(Before-and-after change records)
________________________

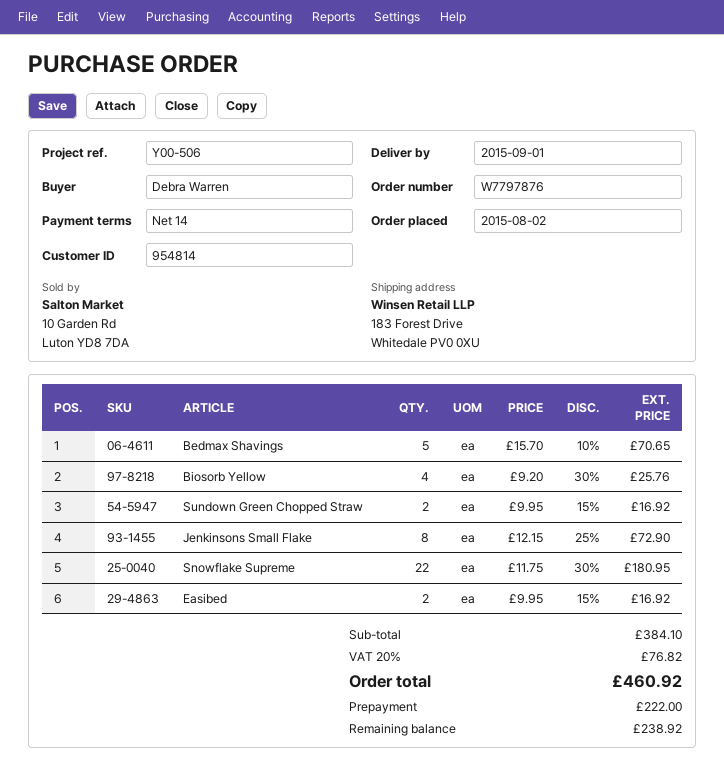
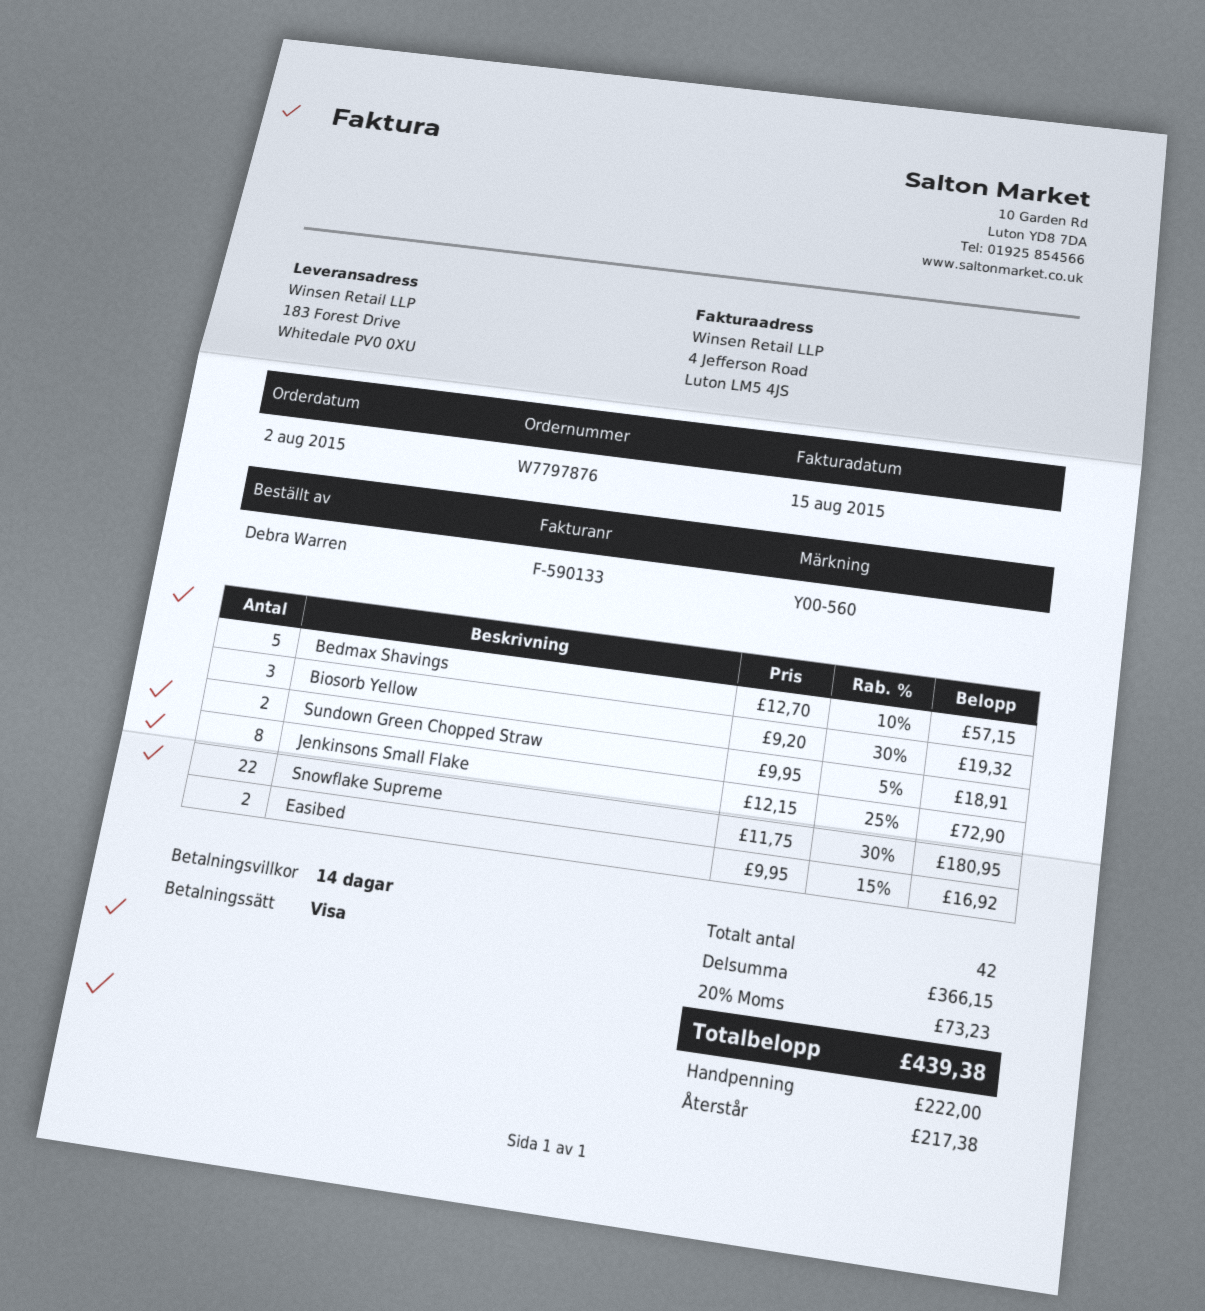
reference: Y00-506 -> Y00-560
Bedmax Shavings: 5 x 15.70 - 10% = 70.65 -> 5 x 12.70 - 10% = 57.15
Biosorb Yellow: 4 x 9.20 - 30% = 25.76 -> 3 x 9.20 - 30% = 19.32
Sundown Green Chopped Straw: 2 x 9.95 - 15% = 16.92 -> 2 x 9.95 - 5% = 18.91
subtotal: 384.10 -> 366.15
tax: 20% = 76.82 -> 20% = 73.23
total: 460.92 -> 439.38
balance: 238.92 -> 217.38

________________________

Reproduce the data word for word, excluding its pictures.

reference: Y00-506 -> Y00-560
Bedmax Shavings: 5 x 15.70 - 10% = 70.65 -> 5 x 12.70 - 10% = 57.15
Biosorb Yellow: 4 x 9.20 - 30% = 25.76 -> 3 x 9.20 - 30% = 19.32
Sundown Green Chopped Straw: 2 x 9.95 - 15% = 16.92 -> 2 x 9.95 - 5% = 18.91
subtotal: 384.10 -> 366.15
tax: 20% = 76.82 -> 20% = 73.23
total: 460.92 -> 439.38
balance: 238.92 -> 217.38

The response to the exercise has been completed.